Cytosine residue methylation mediated by DNA methyltransferase (DNMT) is an important mechanism for gene expression regulation (Wu and Zhang, 2014). TET family proteins demethylate cytosine residues by converting 5-mC to 5-hydroxymetylcytosine (5-hmC). Methylation is then removed either by “passive dilution”, whereby methylation status is not replicated onto the newly synthesised DNA strand after DNA replication, or after further processing by TET proteins or other enzymes which allow base excision DNA repair to convert the residue back into cytosine (Wu and Zhang, 2014).
TET family proteins also interact with O-linked β-N-acetylglucosamine (O-GlcNAc) transferase (OGT) to facilitate chromatin modification, another important regulator of gene transcription (Chen et al., 2013). The TET-OGT interaction augments OGT activity resulting in enhanced O-GlcNAcylation of target proteins such as histone 2B (H2B) and host cell factor 1 (HCF1), and also recruits OGT directly to the transcriptional start sites of certain target genes (Deplus et al., 2013; Vella et al., 2013).
Mouse studies demonstrate that TET2 plays a critical role in the regulation of haematopoiesis by controlling stem and progenitor cell homeostasis (Quivoron et al., 2011). Evidence suggests that TET2 functions as a tumour suppressor in mice and humans (Quivoron et al., 2011).
Most TET2 mutations in human cancers are missense mutations in the C-terminal catalytic domain or nonsense/frameshift mutations that cause truncation of the protein upstream of the catalytic domain (Cimmino et al., 2011). This mutational pattern is consistent with the role of TET2 as a tumour suppressor.
In mouse models TET2 homozygous mutations result in multipotent progenitor cell and myeloid progenitor cell expansion, enhanced haematopoietic stem cell (HSC) self-renewal, and disruption of myeloid differentiation (Kunimoto et al., 2012). These phenotypes are recapitulated by TET2 haploinsufficiency, suggesting that heterozygous mutations are sufficient to impair haematopoiesis (Moran-Crusio et al., 2011). There is interplay between TET2 and the TCA cycle genes IDH1 and IDH2 (Figueroa et al., 2010). IDH1 and IDH2 produce αKG which is required for TET2 function.

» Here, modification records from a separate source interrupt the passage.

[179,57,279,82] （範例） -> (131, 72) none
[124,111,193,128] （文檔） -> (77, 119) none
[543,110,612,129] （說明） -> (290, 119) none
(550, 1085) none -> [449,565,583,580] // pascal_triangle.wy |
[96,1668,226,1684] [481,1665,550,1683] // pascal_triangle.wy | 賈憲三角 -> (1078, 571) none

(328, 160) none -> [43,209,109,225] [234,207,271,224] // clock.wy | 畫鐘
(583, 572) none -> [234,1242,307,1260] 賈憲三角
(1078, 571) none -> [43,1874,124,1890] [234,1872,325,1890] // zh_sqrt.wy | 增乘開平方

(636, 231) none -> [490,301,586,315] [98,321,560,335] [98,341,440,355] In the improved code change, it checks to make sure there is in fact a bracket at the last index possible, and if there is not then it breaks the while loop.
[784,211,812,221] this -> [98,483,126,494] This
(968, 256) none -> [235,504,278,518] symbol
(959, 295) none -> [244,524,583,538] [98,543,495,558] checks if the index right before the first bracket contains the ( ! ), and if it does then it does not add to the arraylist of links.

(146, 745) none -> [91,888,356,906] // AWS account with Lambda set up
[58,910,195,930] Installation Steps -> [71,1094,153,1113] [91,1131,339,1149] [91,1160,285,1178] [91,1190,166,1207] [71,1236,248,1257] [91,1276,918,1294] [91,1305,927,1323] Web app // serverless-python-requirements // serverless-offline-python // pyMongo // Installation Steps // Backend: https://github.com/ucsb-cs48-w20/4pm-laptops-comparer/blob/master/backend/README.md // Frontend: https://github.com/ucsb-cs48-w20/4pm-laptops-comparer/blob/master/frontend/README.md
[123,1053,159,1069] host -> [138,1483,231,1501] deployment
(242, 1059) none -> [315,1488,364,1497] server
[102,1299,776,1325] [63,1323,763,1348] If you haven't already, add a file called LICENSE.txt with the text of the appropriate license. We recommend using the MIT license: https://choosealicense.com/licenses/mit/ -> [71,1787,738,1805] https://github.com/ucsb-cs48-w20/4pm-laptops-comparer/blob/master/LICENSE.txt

TET2 mutations are found most often in haematological malignancies, where they appear to be early genetic events (Pan et al., 2015). Somatic TET2 mutations are recurrent in otherwise healthy elderly individuals as part of a process called clonal haematopoiesis of indeterminate potential, or CHIP (Busque et al., 2012; Solary et al., 2014; Steensma et al., 2015). TET2 also appears to play roles in other cancers, but evidence is more limited.
Common Alteration Types
The most common alterations appearing in the COSMIC database of somatic mutations are missense mutations in the C-terminal catalytic domain (e.g. c.5284A>G p.I1762V, c.5162T>G p.L1721W, c.5618T>C p.I1873T; all NM_001127208.2 ) or nonsense mutations which truncate the catalytic domain (e.g. c.1648C>T p.R550*, c.4393C>T p.R1465*, c.2746C>T p.Q916*; all NM_001127208.2) (source: COSMIC). The catalytic domain lies between residues 1290 and 1905 (NM_001127208.2) based on alignment similarity (source: Pfam).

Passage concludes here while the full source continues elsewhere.